Translational models interpret relations as simple translations over hidden entity represenations. TransE[4] is one of the common translational models where both entities and relations are considered as vectors in the same space. This model aims to model the inversion and composition patterns. Despite simplicity of TransE, it cannot perform well in one-to-many, many-to-one, and many-to-many relations [5, 6]. Although some of the complex models handle this issue but still they are not efficient in the process. For example relation Writer of, might learn similar vector representations for Harry Potter, Fantastic Beasts and Where to Find Them, and The Ickabog which are all books of J.k. Rowling. However, these entities are totally different. To overcome this issue, extensions of TransE inclduing TransH [5], TransR [6], TransD [7], TransM [8], and TransW [9] have been recently proposed which have different relation embeddings and scoring functions.
TransH [5] models a relation as a translating operation on a hyperplane with almost the same complexity as TransE. In this model, each relation is represented by two vectors, the norm vector of the hyperplane and the translation vector on the hyperplane. They addressed the issue of N-to-1, 1-to-N and N-to-N relations by enabling each entity have distinct distributed representations. The experiments on link prediction, triplet classification and fact extraction on benchmark datasets like WordNet and Freebase shows improvements compared to TransE.
TransE and TransH both simply put both entities and relations within the same semantic vector space. However, an entity may have multiple aspects and relations. each relation might focus on special aspect of that entity which might be far away from others. Besides, entities and relations are completely different objects which can make them not suitable to be represented in the same vector space. TransR build entity and relations embeddings in separate vector space and then build translation in the corresponding relation space. The comparison between TransR and the two previously introduced models shows significant improvements including link prediction, triple classification and relational fact extraction. TransR uses a projection matrix which projects entities from entity space to relation space [6].
TransD uses two vectors to represent an entity or a vector. One of them represents the meaning of the entity or relation and the other one is used to construct mapping matrix dynamically. This way, it covers both diversity of relations and entities. TransD is proposed to simplify TransR by eliminating matrix vector multiplication operations and also has less parameters which results in more applicability to large scale. The evaluation of the model in link prediction and triplet classification outperforms the previously mentioned models. In TransD, each entity-relation pair has a unique mapping matrix. The elimination of matrix vector operations in this model improved the performance.
In TransM [8] they leveraged the structure of knowledge graph via pre calculating the distinct weight for each training triplet regarding its relational mapping property. In this model, optimal function deals with each triplet based on its own weight. In this model, the transition model for triplets will be hold the same as TransE but the optimal function they proposed uses pre-calculated weight corresponding to the relationship. The main difference between TransE and TransM is it is more flexible when dealing with heterogenous mapping properties of KGs by minimizing margin based hinge loss function. The proposed model outperformed in link prediction and triplet classification tasks.

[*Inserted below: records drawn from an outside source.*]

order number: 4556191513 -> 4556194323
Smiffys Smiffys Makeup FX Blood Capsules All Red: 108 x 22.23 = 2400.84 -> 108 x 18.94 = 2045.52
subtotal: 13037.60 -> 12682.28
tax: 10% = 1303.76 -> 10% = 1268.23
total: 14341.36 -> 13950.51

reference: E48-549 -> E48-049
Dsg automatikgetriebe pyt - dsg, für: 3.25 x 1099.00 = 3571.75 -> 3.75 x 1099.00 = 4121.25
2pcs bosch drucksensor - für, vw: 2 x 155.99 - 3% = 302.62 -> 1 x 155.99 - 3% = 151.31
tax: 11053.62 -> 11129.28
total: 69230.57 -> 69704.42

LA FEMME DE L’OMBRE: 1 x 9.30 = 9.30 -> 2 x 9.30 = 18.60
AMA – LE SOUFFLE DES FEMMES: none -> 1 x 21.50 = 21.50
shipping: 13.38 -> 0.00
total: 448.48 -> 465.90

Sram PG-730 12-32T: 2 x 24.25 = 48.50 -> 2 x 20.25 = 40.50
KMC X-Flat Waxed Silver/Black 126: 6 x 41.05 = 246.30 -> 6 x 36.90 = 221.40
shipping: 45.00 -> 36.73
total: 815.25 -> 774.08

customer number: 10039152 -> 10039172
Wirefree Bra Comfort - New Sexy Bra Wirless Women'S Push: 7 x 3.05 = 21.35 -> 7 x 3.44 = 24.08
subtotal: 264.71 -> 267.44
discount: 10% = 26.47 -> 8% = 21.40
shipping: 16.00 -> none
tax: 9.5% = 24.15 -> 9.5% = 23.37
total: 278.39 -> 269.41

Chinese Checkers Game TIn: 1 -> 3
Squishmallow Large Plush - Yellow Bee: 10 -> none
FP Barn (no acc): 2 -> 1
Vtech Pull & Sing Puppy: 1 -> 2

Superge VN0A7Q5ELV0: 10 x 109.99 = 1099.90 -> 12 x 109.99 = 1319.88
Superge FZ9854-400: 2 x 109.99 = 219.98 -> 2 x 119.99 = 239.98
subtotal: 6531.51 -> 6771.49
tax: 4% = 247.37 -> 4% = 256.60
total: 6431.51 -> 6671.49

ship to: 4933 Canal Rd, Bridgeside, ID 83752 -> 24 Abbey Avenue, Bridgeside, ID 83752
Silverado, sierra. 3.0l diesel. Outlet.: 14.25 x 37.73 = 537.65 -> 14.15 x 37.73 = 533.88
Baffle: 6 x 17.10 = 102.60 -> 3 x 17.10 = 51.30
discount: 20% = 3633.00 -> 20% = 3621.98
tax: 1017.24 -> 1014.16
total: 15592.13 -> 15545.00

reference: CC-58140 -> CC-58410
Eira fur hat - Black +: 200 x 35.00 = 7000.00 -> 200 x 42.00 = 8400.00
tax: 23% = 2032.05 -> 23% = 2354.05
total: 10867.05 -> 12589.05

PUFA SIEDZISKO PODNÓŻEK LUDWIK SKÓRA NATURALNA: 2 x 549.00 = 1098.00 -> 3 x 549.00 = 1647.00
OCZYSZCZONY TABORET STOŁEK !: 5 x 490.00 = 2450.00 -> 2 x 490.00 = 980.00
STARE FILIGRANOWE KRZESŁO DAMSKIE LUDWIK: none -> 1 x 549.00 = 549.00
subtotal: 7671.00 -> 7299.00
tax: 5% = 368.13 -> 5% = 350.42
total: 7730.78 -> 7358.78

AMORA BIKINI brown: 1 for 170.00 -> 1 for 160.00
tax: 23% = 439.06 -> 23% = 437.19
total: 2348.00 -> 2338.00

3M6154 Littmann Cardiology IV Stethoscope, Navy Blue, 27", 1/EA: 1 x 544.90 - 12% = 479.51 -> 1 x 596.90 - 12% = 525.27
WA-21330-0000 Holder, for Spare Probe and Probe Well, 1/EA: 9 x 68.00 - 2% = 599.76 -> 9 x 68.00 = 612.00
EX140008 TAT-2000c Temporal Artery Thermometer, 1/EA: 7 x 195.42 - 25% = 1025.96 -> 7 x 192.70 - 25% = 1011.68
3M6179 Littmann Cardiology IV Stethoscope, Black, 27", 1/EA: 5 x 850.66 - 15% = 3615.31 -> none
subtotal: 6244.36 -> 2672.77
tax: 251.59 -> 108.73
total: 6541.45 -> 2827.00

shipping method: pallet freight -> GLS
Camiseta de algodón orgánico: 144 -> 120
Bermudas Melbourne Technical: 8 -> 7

Recently, TransW[9] proposed using word embeddings for knowledge graphs embeddings to better deal with unseen entities or relations. Unlike previous works which ignores the detail of the words within triples, TransW aims to enrich a KG by missing entities and relations using word embeddings. linear combination of word embedding of entities and relations in this model leads to detect unknown facts. The word embedding for relation and entities is calculated separately using Hadamard product. The results was outperforming compared to previous translational approaches.
RotatE [10] is another translational based approaches for KG representation learning. This model is able to infer different relation patterns of symmetry and antisymmetry. RotatE model defines each relation as a rotation from source entity to target entity in the complex vector space. Some relations are symmetric like marriage and some are antisymmetric like filiation; some relations are inverse like hypernym and hyponym; and finally some are composed of others like my dad’s wife is my mom. How to infer these characteristics in KGs are essential to predict missing links. Unlike the above mentioned models RotatE aims to model and infer these characteristics at the same time.
HAKE [11] is a translational distance model with some similarities to RotatE [10]. Despite RotatE, HAKE aims to model the semantic hierarchy rather than modeling relation patterns. Unlike RotatE which models relations as rotations leads two entities to the same modulus, HAKE explicitly models modulus information.